Physics-Informed Latent Diffusion for Multimodal Brain MRI Synthesis
This addresses the limitation of modality variability in medical imaging datasets for researchers and clinicians, though it is an incremental improvement over existing generative models.
The paper tackles the problem of synthesizing brain MRI modalities that are not present in the original dataset by introducing a physics-informed latent diffusion model, which generates unseen MR contrasts and preserves physical plausibility, with validation showing distributions of generated tissue properties match real brain tissue measurements.
Recent advances in generative models for medical imaging have shown promise in representing multiple modalities.

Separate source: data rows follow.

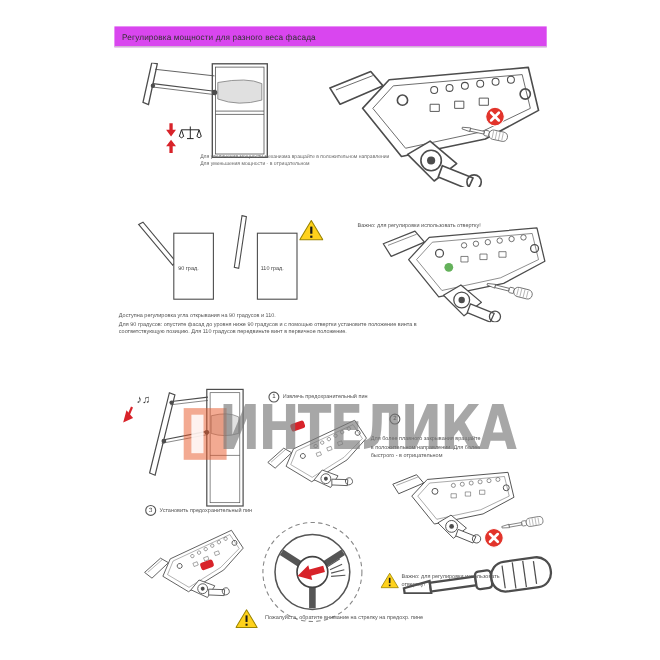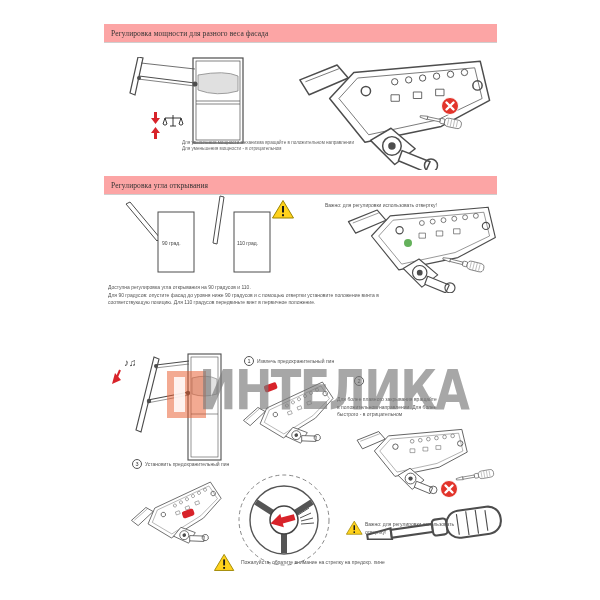--- a/index.html
+++ b/index.html
@@ -12,9 +12,9 @@
   .abs{position:absolute;}
   .sec-header{
     position:absolute;left:104px;width:393px;height:19px;
-    background:#fca5a5;border-bottom:1px solid #cfcfcf;
+    background:#d946ef;border-bottom:1px solid #cfcfcf;
     font-size:7.5px;color:#333;line-height:19px;padding-left:7px;
-    box-sizing:border-box;letter-spacing:0.1px;font-family:Liberation Serif, serif;
+    box-sizing:border-box;letter-spacing:0.1px;
   }
   .tiny{font-size:5px;color:#555;line-height:7.5px;}
   .micro{font-size:4.6px;color:#666;line-height:6.2px;}

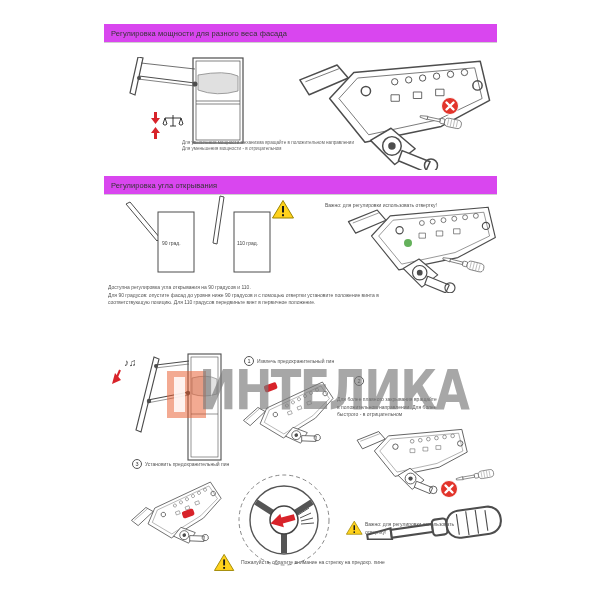--- a/index.html
+++ b/index.html
@@ -146,7 +146,6 @@
     <div>Для уменьшения мощности - в отрицательном</div>
   </div>
 
-  <div class="sec-header sh2">Регулировка угла открывания</div>
 
   <svg class="abs" style="left:122px;top:200px" width="76" height="78">
     <g fill="#ffffff" stroke="#4d4d4d" stroke-width="1">

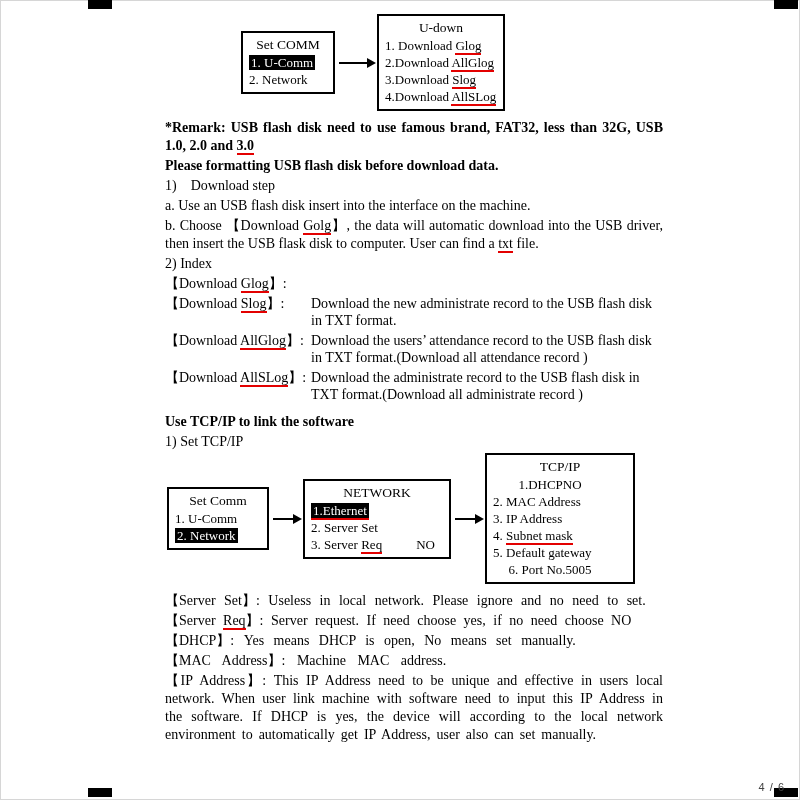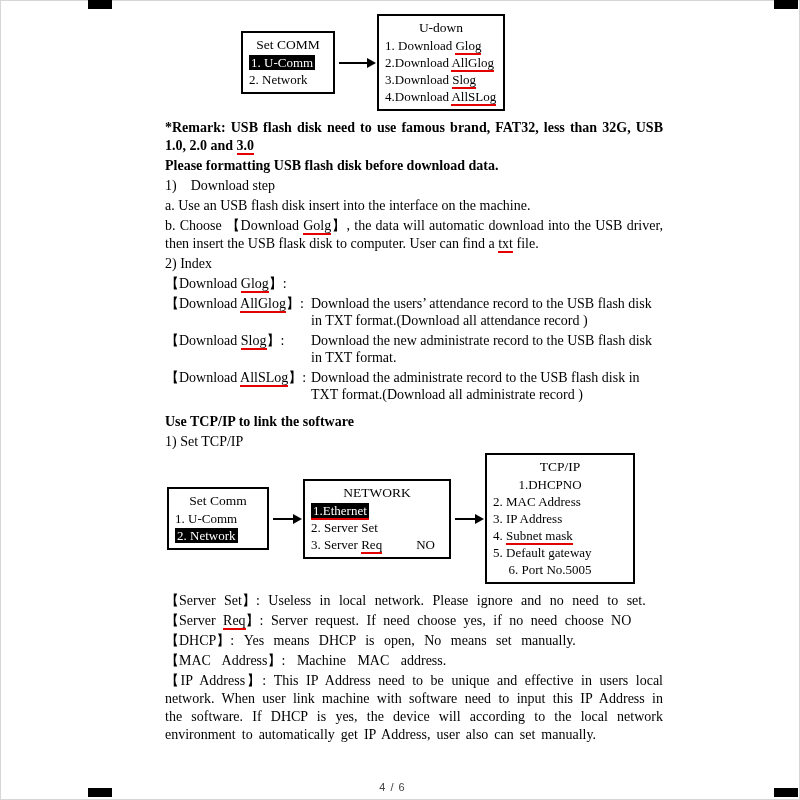--- a/index.html
+++ b/index.html
@@ -88,12 +88,12 @@
       <div class="term"><span>【Download </span><span class="ru">Glog</span><span>】:</span></div>
     </div>
     <div class="defrow">
+      <div class="term"><span>【Download </span><span class="ru">Slog</span><span>】:</span></div>
+      <div class="desc">Download the new administrate record to the USB flash disk in TXT format.</div>
+    </div>
+    <div class="defrow">
       <div class="term"><span>【Download </span><span class="ru">AllGlog</span><span>】:</span></div>
       <div class="desc">Download the users’ attendance record to the USB flash disk in TXT format.(Download all attendance record )</div>
-    </div>
-    <div class="defrow">
-      <div class="term"><span>【Download </span><span class="ru">Slog</span><span>】:</span></div>
-      <div class="desc">Download the new administrate record to the USB flash disk in TXT format.</div>
     </div>
     <div class="defrow">
       <div class="term"><span>【Download </span><span class="ru">AllSLog</span><span>】:</span></div>

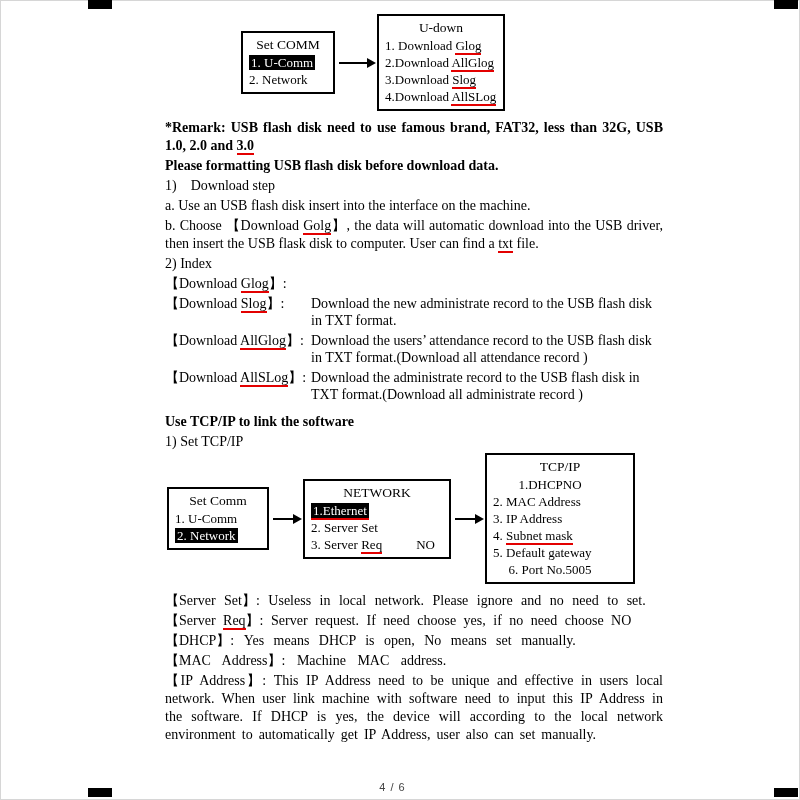--- a/index.html
+++ b/index.html
@@ -45,7 +45,7 @@
   .ws3{word-spacing:6px}
   .ws4{word-spacing:8px}
   .ipx{text-align:justify;word-spacing:2.5px}
-  .footer{position:absolute;left:0;right:15px;bottom:7px;text-align:center;font-size:11px;color:#444;letter-spacing:1px;
+  .footer{position:absolute;left:0;right:15px;bottom:7px;text-align:right;font-size:11px;color:#444;letter-spacing:1px;
           font-family:"Liberation Sans","DejaVu Sans",sans-serif}
 </style>
 </head>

However, the variability in modality availability across datasets limits the general applicability of the synthetic data they produce. To address this, we present a novel physics-informed generative model capable of synthesizing a variable number of brain MRI modalities, including those not present in the original dataset. Our approach utilizes latent diffusion models and a two-step generative process: first, unobserved physical tissue property maps are synthesized using a latent diffusion model, and then these maps are combined with a physical signal model to generate the final MRI scan. Our experiments demonstrate the efficacy of this approach in generating unseen MR contrasts and preserving physical plausibility. Furthermore, we validate the distributions of generated tissue properties by comparing them to those measured in real brain tissue.